* _REQUIRED ACTION_: Nothing but an exact copy is asked for: the lines in the material below from the one with "color: #ec4899 ->" through the one with "text: 线上售卖 ->", pictures excluded.

(MATERIAL PROVIDED)

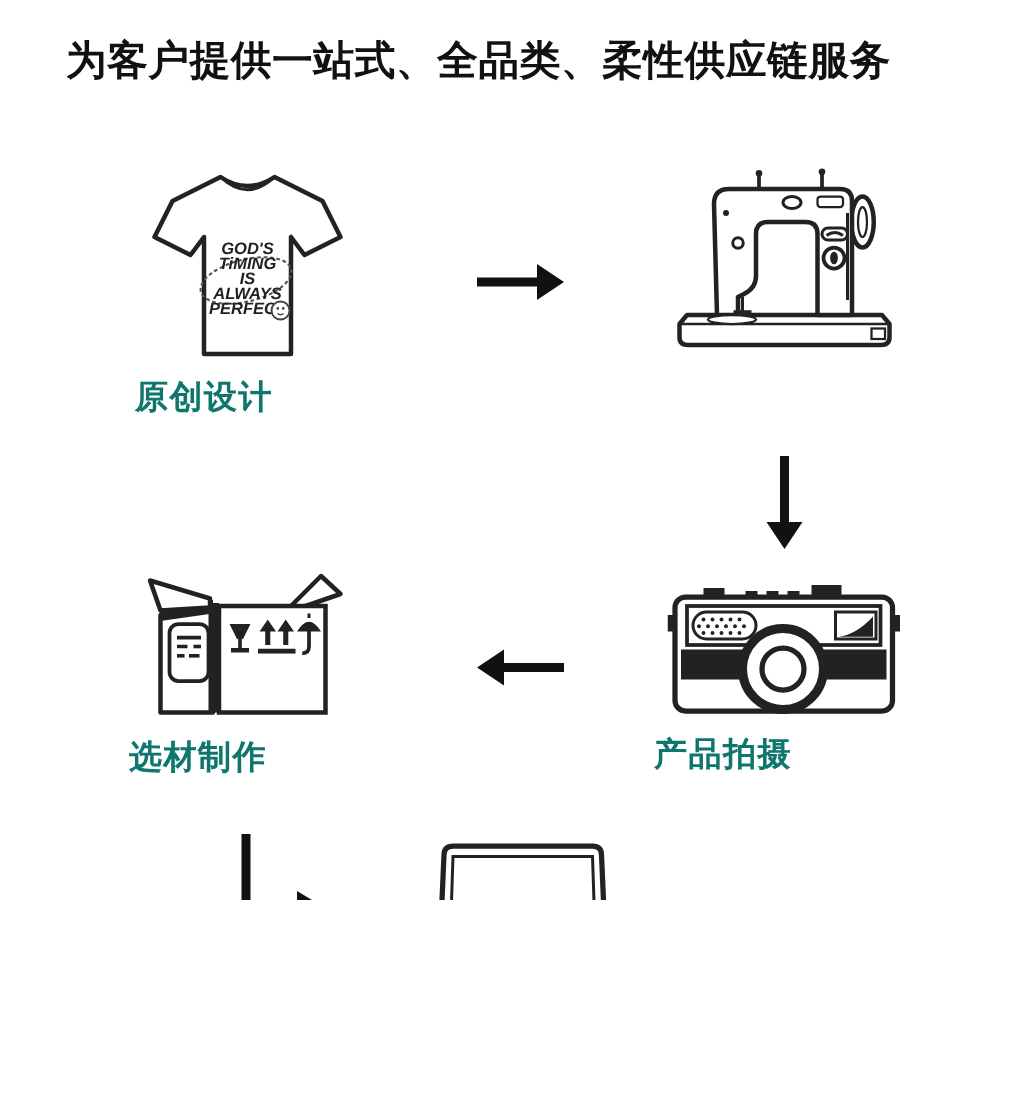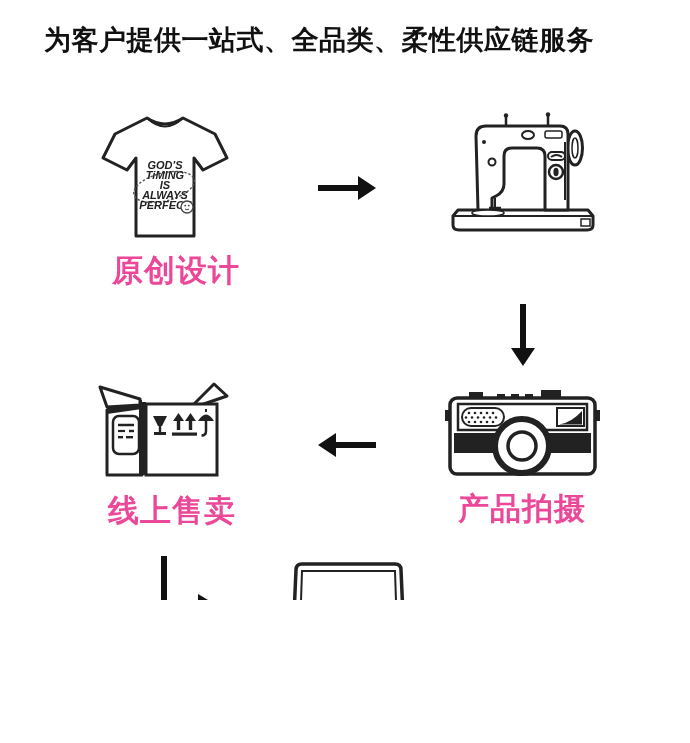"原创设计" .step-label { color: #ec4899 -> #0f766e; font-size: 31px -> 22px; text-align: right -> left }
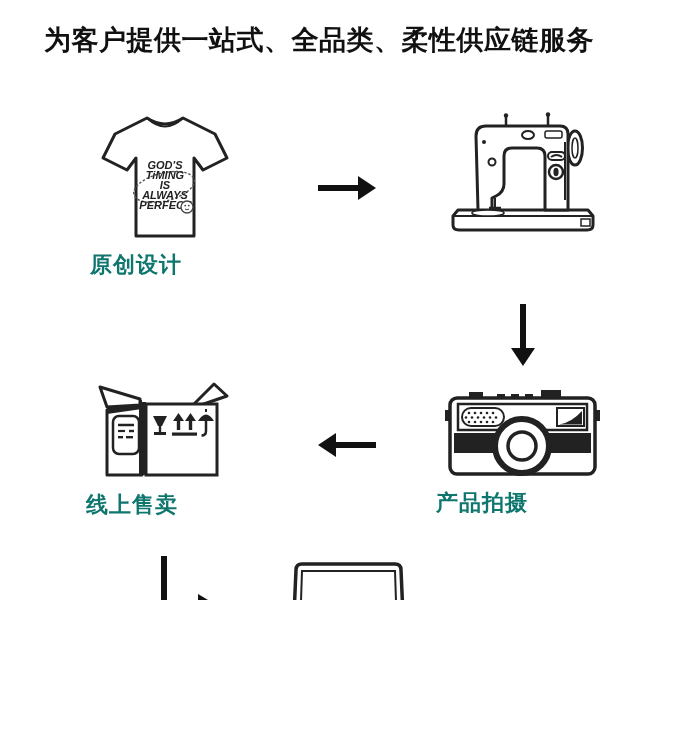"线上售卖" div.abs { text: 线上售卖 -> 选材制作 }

(End MATERIAL PROVIDED)
(MATERIAL PROVIDED)

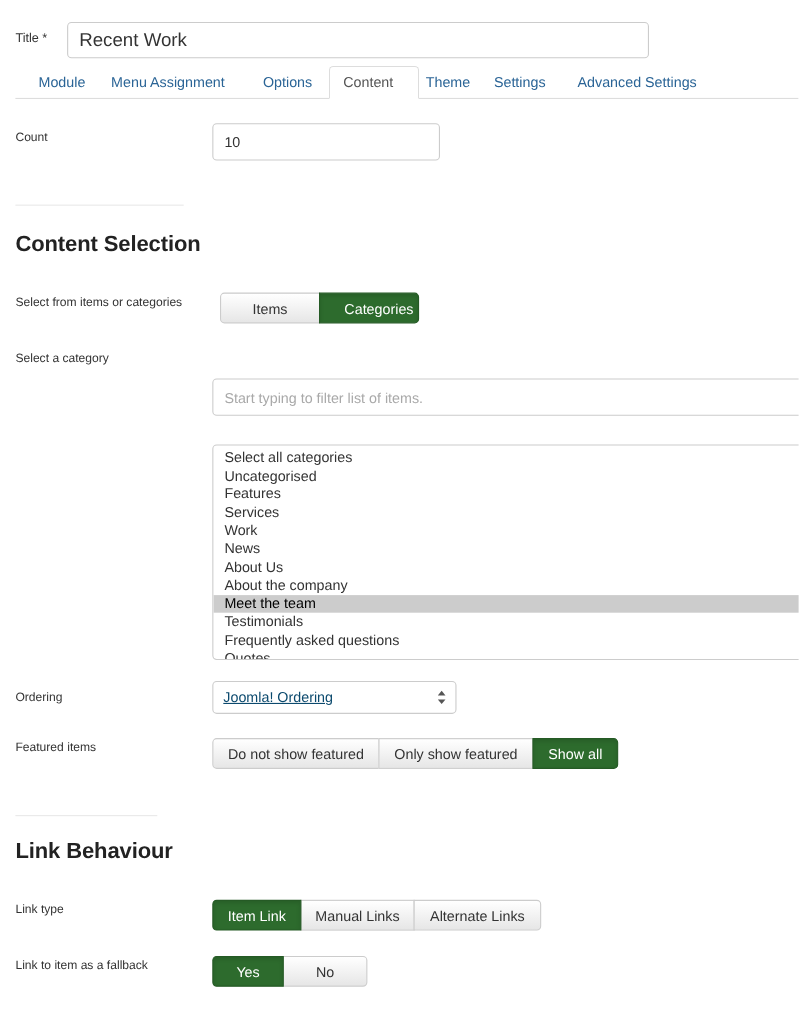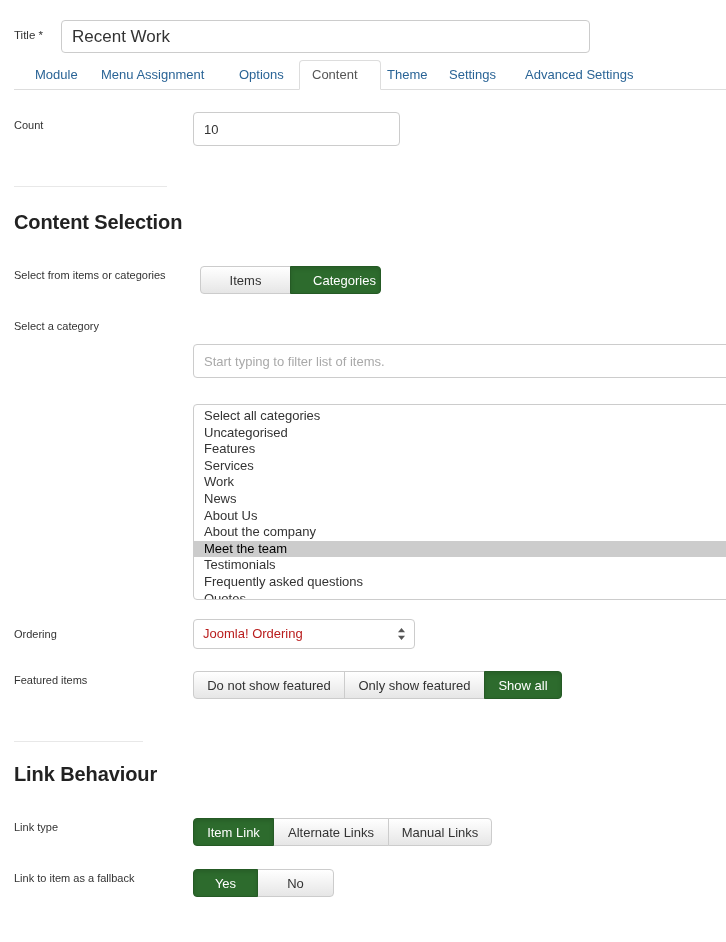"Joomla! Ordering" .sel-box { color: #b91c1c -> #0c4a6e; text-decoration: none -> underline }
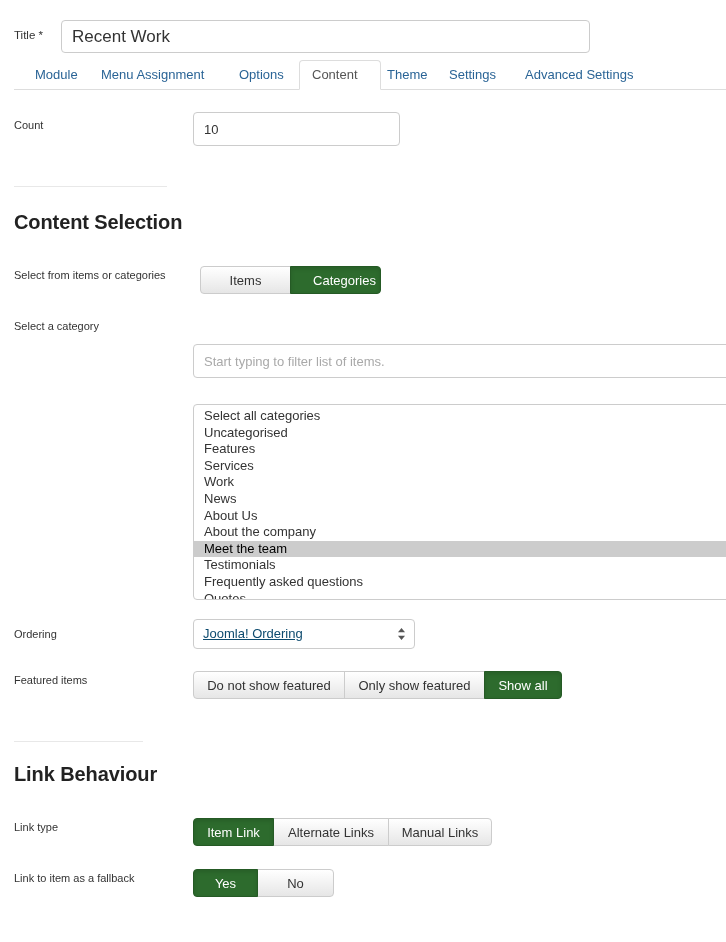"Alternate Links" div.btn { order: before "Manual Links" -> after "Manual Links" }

(End MATERIAL PROVIDED)
(MATERIAL PROVIDED)

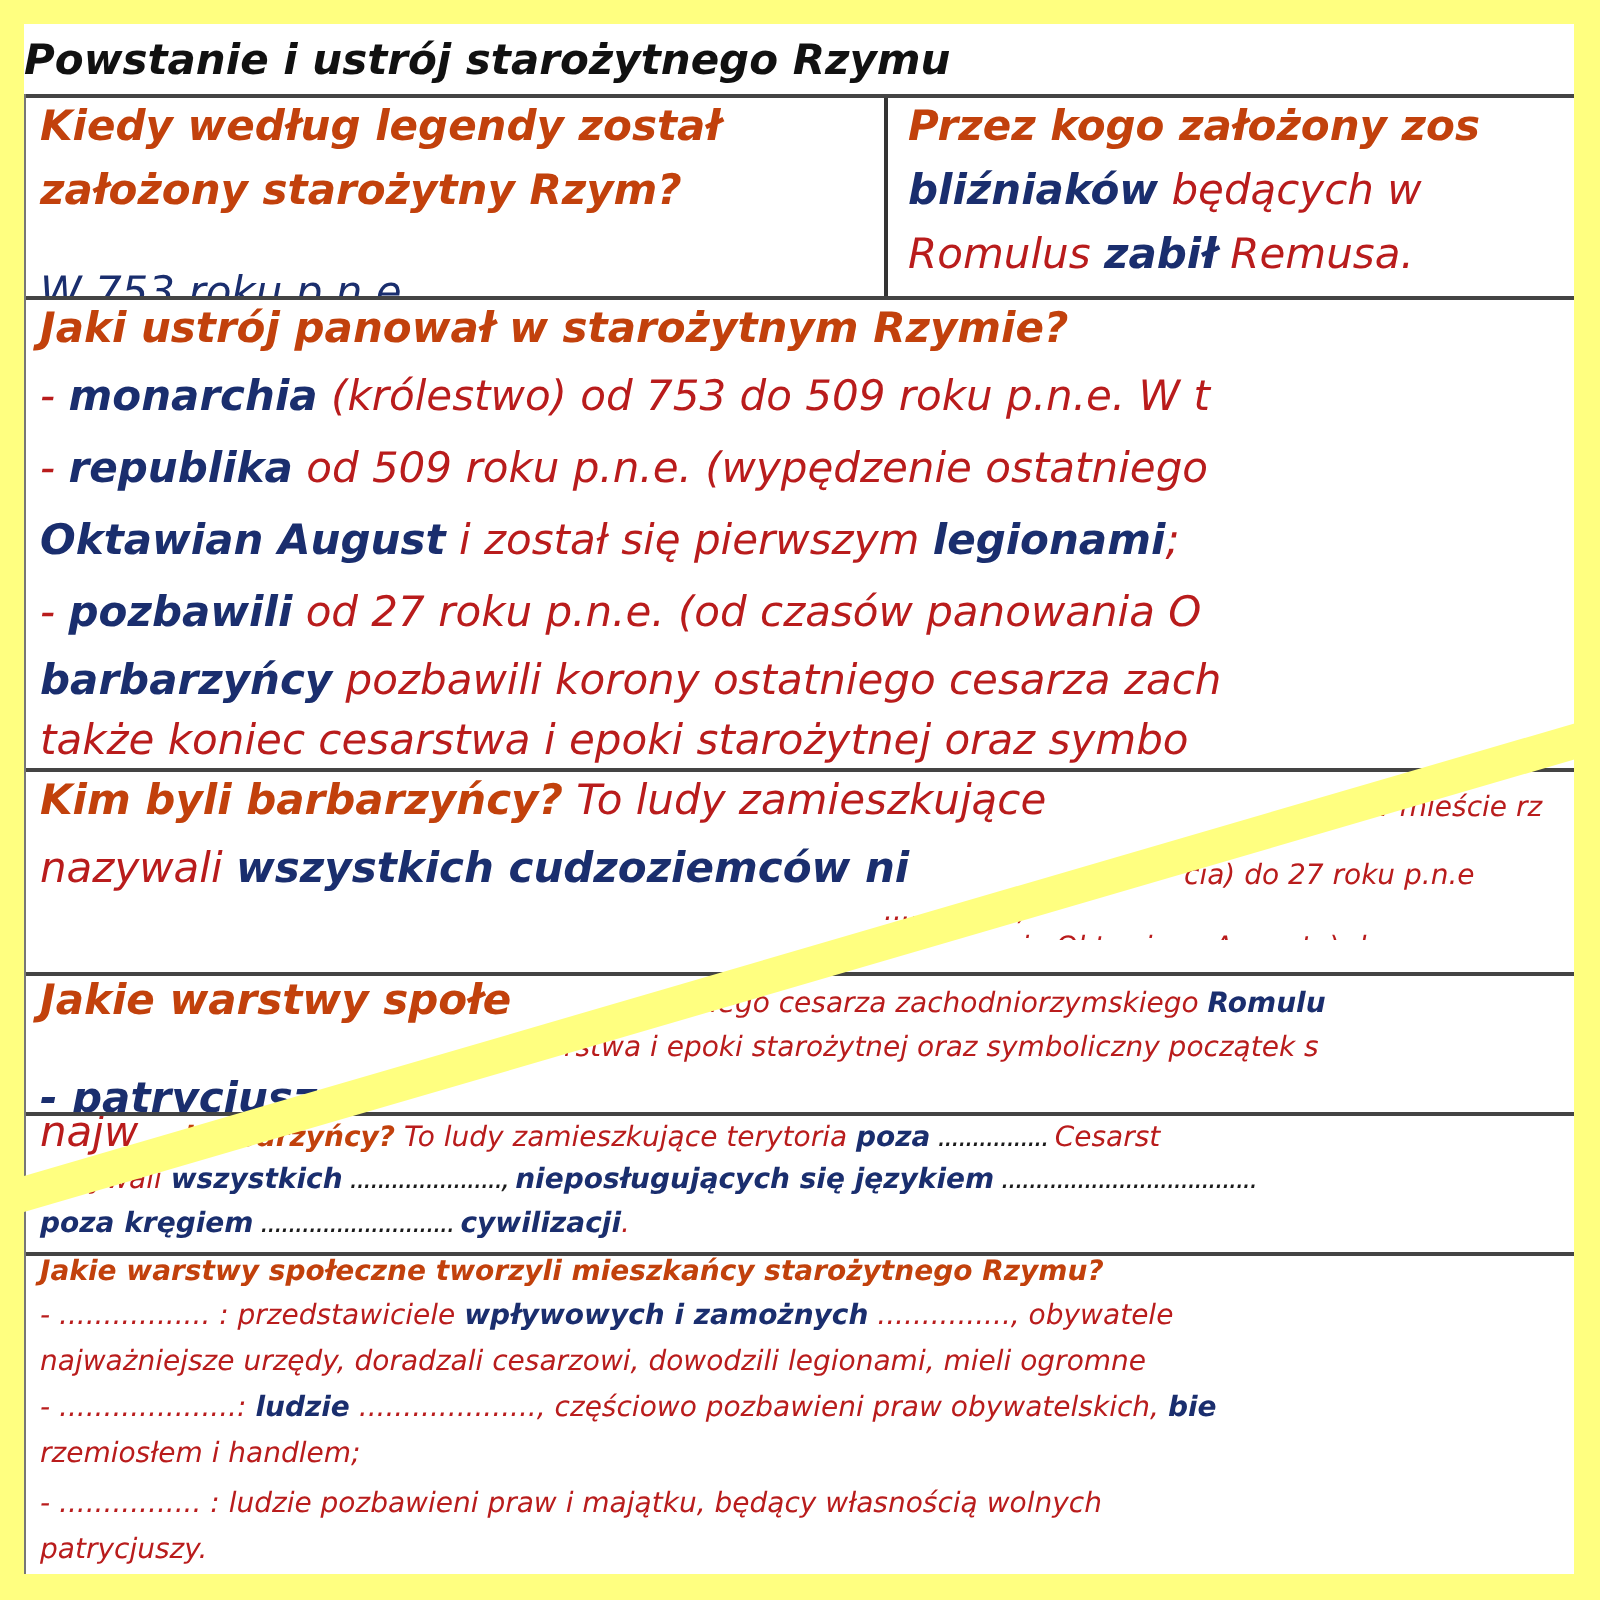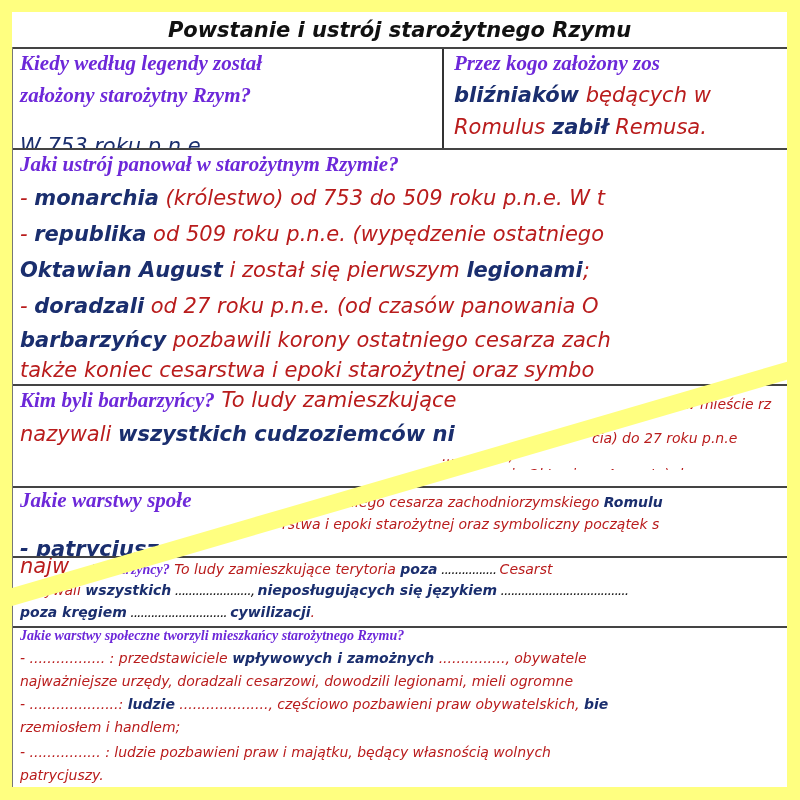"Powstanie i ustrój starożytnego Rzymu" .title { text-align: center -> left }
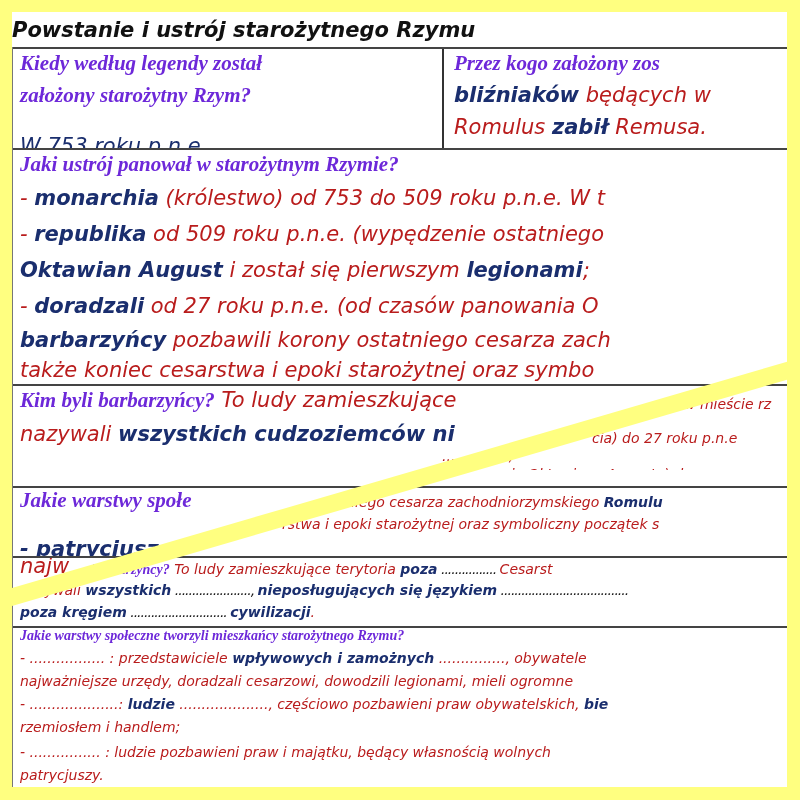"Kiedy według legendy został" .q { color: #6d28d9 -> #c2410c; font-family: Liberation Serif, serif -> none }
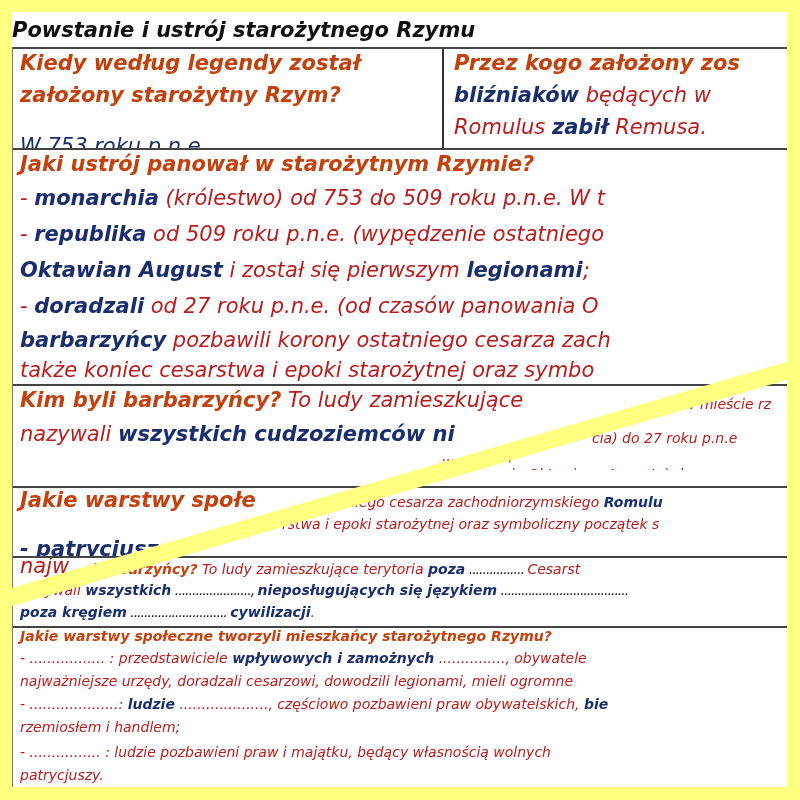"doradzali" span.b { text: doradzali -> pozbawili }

(End MATERIAL PROVIDED)

* _RESULT FOR THIS EXERCISE_:
"原创设计" .step-label { color: #ec4899 -> #0f766e; font-size: 31px -> 22px; text-align: right -> left }
"线上售卖" div.abs { text: 线上售卖 -> 选材制作 }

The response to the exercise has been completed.